Densho Digital Archive
Densho Visual History Collection
Title: Ron Magden Interview
Narrator: Ron Magden
Interviewer: Tom Ikeda
Location: Seattle, Washington
Date: June 15, 2004
Densho ID: denshovh-mron-01-0007

<Begin Segment 7>

TI: I wanted to back a little bit more to your, to your mother, since she was such a big influence in terms of...

RM: Oh, yeah.

TI: Did she ever talk about, sort of, race relations? About other ethnic groups?

RM: Uh-huh.

TI: What was that...

RM: Well, we got into that sort of accidentally. She had an uncle, and that uncle in The Dalles, or somewhere in Oregon, had married an Indian girl. And in Boise, in... well, in Idaho particularly, there was an anti-Indian feeling. And it was there in the class, classes that I took, too. But my mother -- and I remember it clearly -- somebody came to the house, a relative, and started to disparage Indians. And my mother really, once in a while she, she would get upset, usually pretty-well controlled. But she really threw the person out of the house. She wasn't going to hear that, wasn't going to have it, and was very upset about it. And so -- and I asked her, and I've, I don't know whether Jesse or Roy were there, but I immediately, I remember, after the person was, left, I said, "Why? Why is that person so hostile to the Indians?" I said -- you know, I had 'em in class, worked with 'em, they were on, selling papers, they were just like everybody else. And she said, "Well, there are some people who just don't like other people because of their skin, and you have to know that and live around it." And then she mentioned the Jewish people and Hitler persecuting them.
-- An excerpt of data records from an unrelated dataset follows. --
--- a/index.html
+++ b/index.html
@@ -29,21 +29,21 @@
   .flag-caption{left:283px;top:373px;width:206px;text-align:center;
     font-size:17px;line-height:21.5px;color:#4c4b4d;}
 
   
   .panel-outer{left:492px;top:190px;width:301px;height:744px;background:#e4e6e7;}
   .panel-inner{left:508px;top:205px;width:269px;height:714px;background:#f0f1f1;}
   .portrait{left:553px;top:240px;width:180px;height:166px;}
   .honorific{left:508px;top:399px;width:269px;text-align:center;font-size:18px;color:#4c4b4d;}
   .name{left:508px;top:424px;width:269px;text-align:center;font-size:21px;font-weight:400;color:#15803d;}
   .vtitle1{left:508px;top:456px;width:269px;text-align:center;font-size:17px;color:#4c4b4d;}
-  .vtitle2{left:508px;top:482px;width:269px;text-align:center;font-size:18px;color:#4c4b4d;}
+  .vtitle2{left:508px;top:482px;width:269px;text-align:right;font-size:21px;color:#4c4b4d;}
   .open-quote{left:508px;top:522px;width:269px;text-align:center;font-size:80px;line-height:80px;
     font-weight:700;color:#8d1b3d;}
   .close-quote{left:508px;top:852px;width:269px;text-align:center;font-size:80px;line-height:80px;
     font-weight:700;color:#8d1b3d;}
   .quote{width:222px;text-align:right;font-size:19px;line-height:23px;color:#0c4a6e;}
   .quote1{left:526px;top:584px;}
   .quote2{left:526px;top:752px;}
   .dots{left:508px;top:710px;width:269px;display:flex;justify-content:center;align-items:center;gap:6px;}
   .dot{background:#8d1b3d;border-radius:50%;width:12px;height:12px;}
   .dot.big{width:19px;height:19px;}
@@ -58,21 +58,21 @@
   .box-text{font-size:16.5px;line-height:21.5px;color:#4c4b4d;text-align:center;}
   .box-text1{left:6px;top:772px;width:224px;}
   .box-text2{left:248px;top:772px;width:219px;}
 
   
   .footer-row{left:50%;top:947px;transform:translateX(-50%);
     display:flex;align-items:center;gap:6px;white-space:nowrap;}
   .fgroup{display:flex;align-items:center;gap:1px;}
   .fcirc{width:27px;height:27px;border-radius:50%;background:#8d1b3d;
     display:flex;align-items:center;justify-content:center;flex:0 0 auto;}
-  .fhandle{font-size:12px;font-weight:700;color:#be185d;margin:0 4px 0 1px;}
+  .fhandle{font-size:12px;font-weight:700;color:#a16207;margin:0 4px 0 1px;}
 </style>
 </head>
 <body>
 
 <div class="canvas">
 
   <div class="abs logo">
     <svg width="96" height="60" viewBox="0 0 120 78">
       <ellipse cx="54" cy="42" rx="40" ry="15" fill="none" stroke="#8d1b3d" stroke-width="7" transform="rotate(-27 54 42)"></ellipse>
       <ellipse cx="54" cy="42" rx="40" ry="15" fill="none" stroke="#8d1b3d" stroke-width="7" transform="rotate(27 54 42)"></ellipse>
TI: Before you go into that, I was curious, that incident when she essentially threw that person out of the house --

RM: Yeah.

TI: -- did that surprise you that your mother did that?

RM: Yeah, yeah, because my mother wasn't that -- was sort of a gentle creature. [Laughs] In fact, shy, even as a waitress, she couldn't, she'd, she would rarely ever become emotional and get upset like that. And so it took a lot to stir her. But that issue really bothered her.

TI: Was it more from a intellectual, or was it because she really felt a kinship? You mentioned your uncle...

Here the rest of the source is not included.